Would you please copy the part of the material below that opens with the line containing "ordered by: Esther van Dijk -> Stijn Vos" and closes with the line containing "tax: 21% = 1595.73 -> 9% = 552.81"? Copy it exactly, and only it.

### Data to process
- - - -

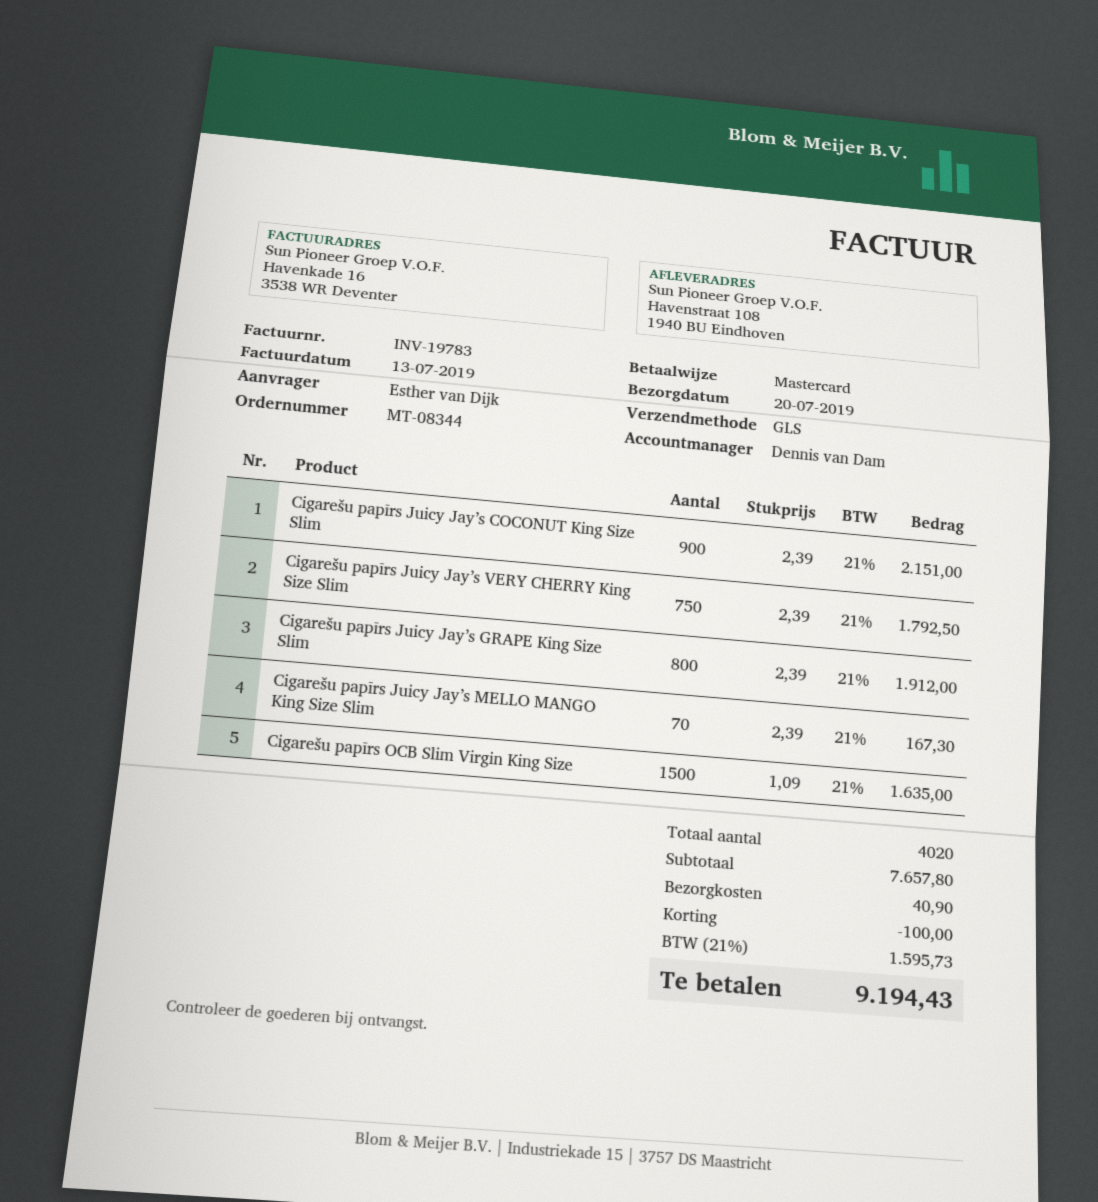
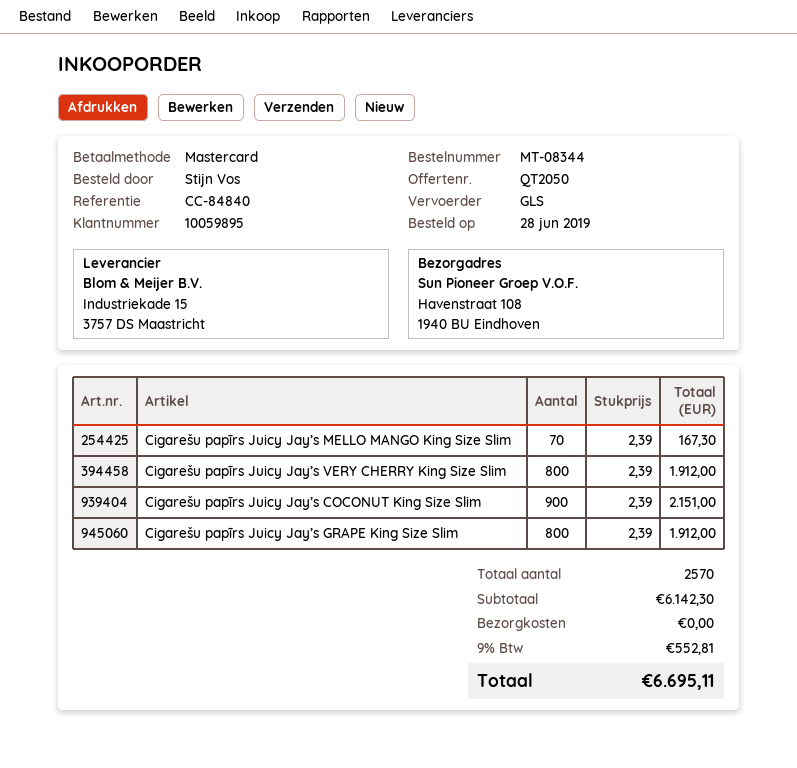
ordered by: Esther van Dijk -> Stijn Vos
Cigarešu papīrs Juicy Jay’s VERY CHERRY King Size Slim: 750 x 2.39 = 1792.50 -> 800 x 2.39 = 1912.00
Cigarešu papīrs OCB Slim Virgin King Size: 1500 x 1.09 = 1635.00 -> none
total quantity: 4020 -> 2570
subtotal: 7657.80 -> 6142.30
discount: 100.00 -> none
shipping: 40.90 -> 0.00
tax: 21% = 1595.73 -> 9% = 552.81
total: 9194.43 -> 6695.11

- - - -

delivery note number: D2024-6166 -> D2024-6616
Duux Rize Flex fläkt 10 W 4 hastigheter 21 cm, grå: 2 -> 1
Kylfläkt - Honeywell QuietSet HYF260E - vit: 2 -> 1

- - - -

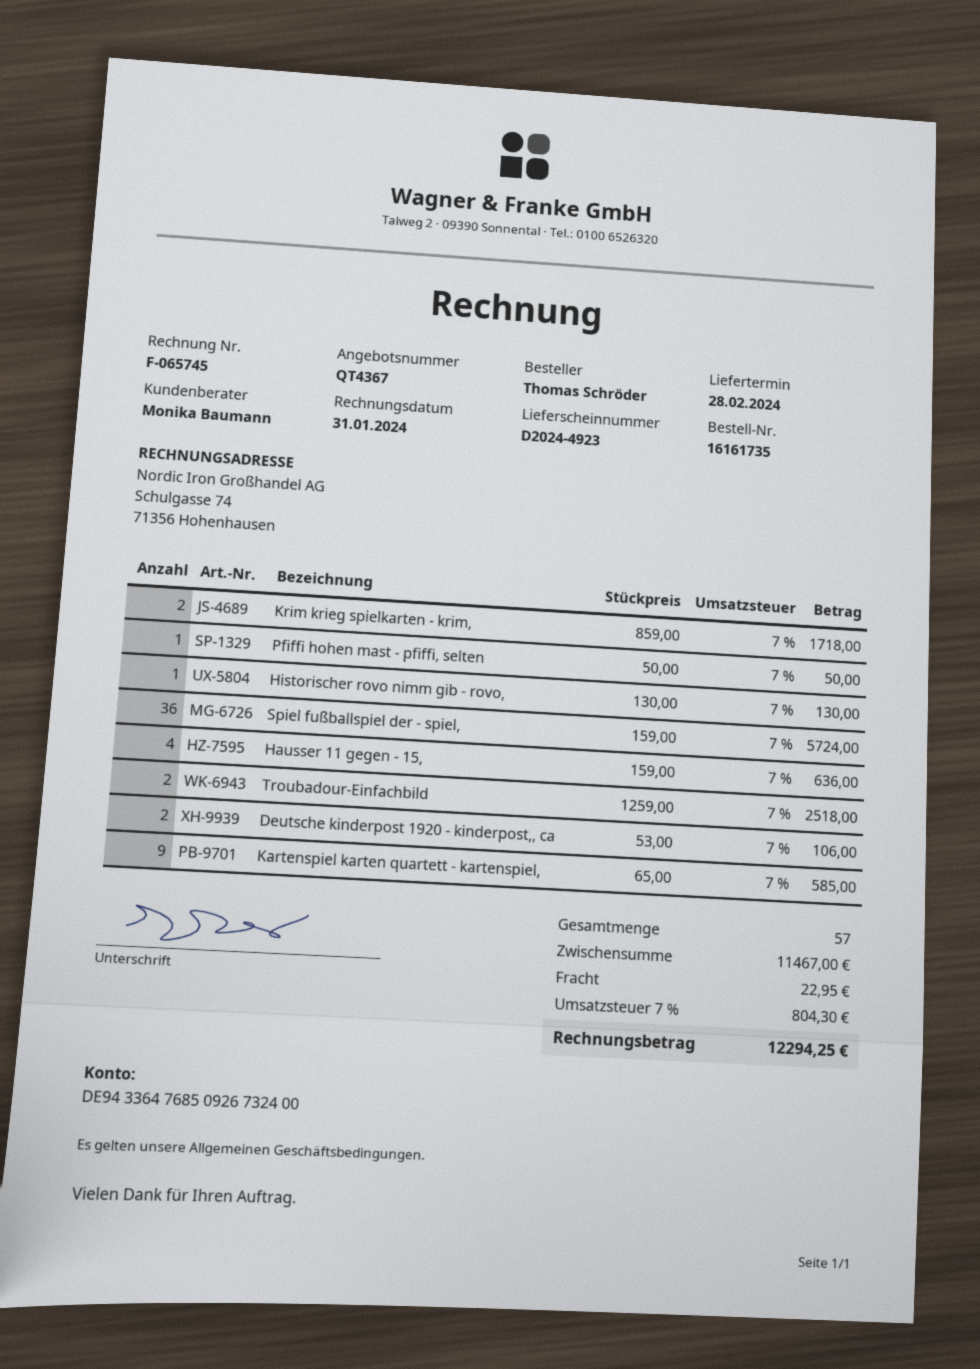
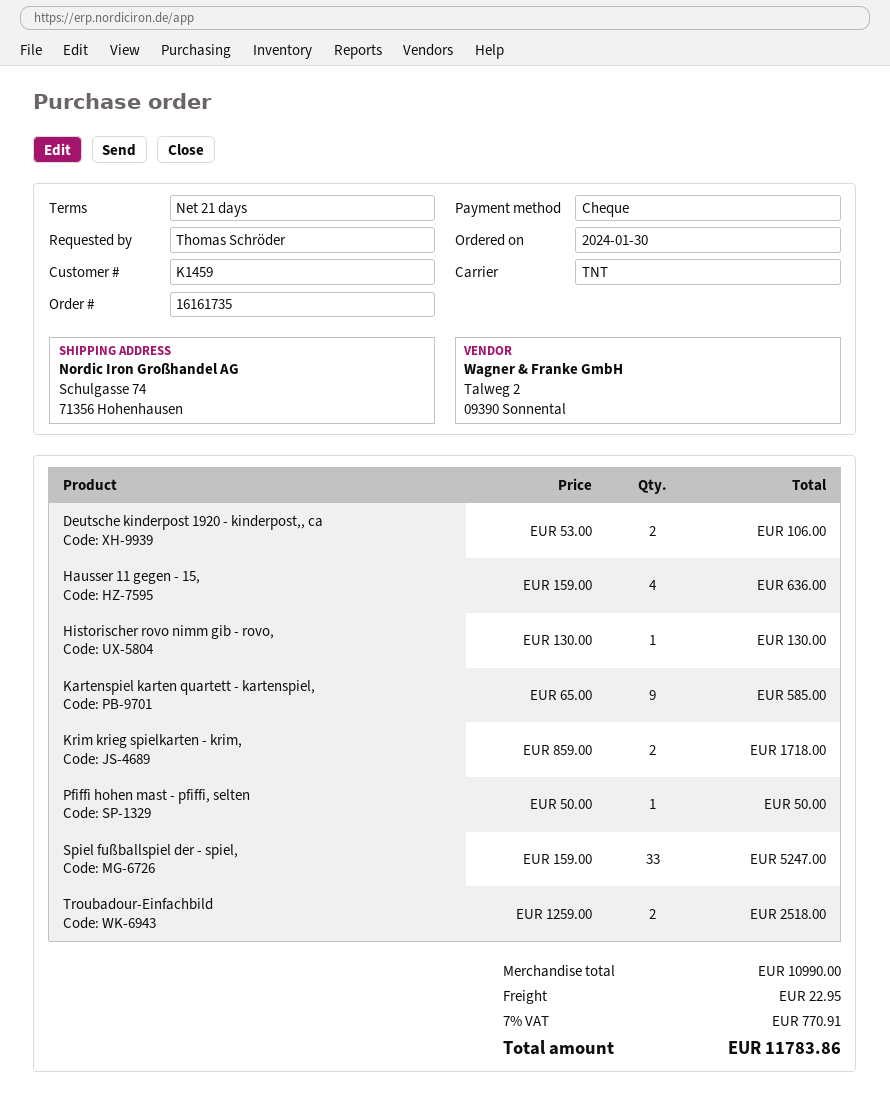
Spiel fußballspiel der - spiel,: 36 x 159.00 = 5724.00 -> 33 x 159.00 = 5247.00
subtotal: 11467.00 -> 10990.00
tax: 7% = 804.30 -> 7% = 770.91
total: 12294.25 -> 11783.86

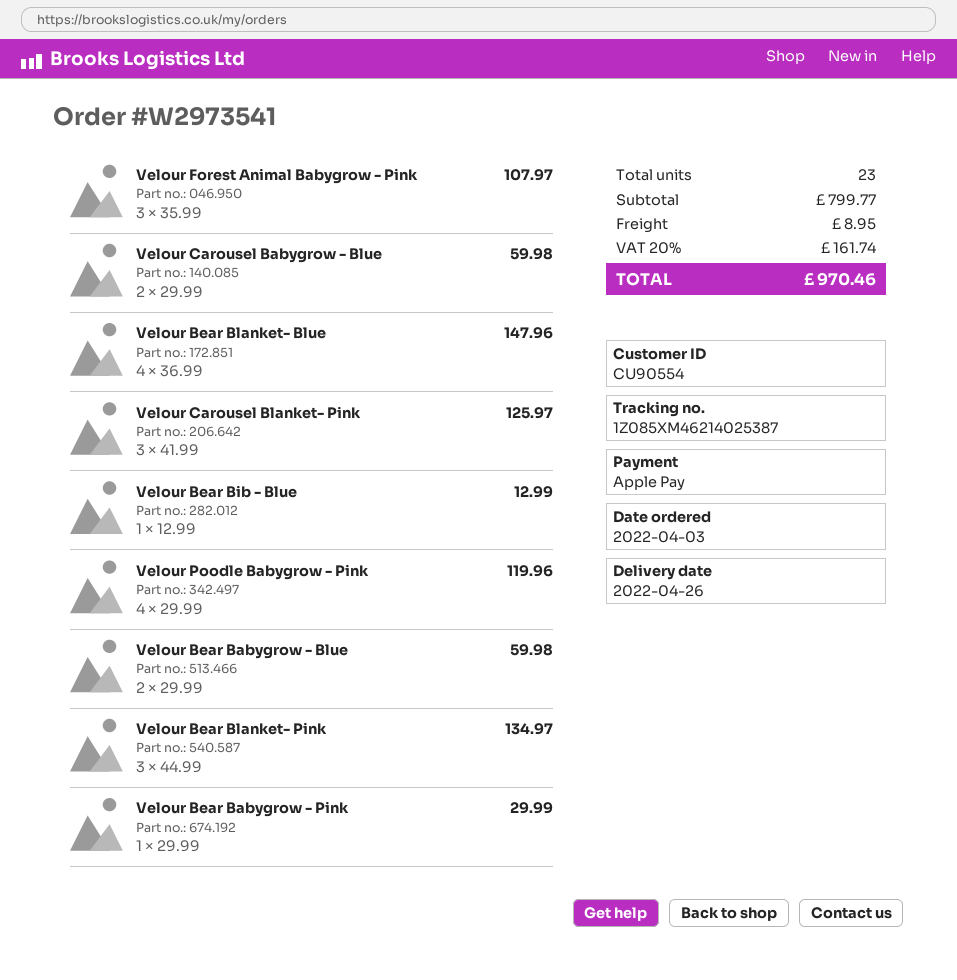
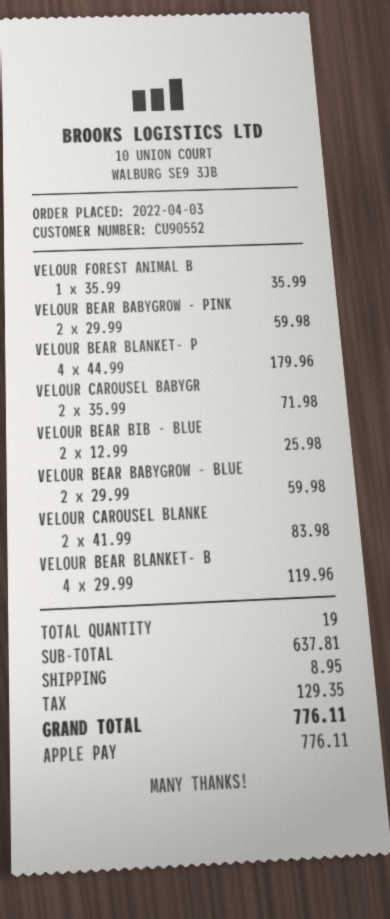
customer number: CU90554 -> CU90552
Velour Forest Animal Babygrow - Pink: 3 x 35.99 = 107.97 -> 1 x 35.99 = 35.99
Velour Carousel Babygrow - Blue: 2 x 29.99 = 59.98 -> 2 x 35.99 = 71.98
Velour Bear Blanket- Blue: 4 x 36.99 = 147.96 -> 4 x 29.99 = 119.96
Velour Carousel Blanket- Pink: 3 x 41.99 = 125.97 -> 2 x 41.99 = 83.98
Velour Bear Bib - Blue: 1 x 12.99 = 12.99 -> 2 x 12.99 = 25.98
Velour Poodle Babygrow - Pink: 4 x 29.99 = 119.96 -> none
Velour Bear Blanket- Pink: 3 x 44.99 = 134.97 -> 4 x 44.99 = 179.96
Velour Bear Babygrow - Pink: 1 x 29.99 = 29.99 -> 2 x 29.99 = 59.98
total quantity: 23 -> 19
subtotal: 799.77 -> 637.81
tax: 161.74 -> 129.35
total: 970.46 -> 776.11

- - - -

### The completed task
ordered by: Esther van Dijk -> Stijn Vos
Cigarešu papīrs Juicy Jay’s VERY CHERRY King Size Slim: 750 x 2.39 = 1792.50 -> 800 x 2.39 = 1912.00
Cigarešu papīrs OCB Slim Virgin King Size: 1500 x 1.09 = 1635.00 -> none
total quantity: 4020 -> 2570
subtotal: 7657.80 -> 6142.30
discount: 100.00 -> none
shipping: 40.90 -> 0.00
tax: 21% = 1595.73 -> 9% = 552.81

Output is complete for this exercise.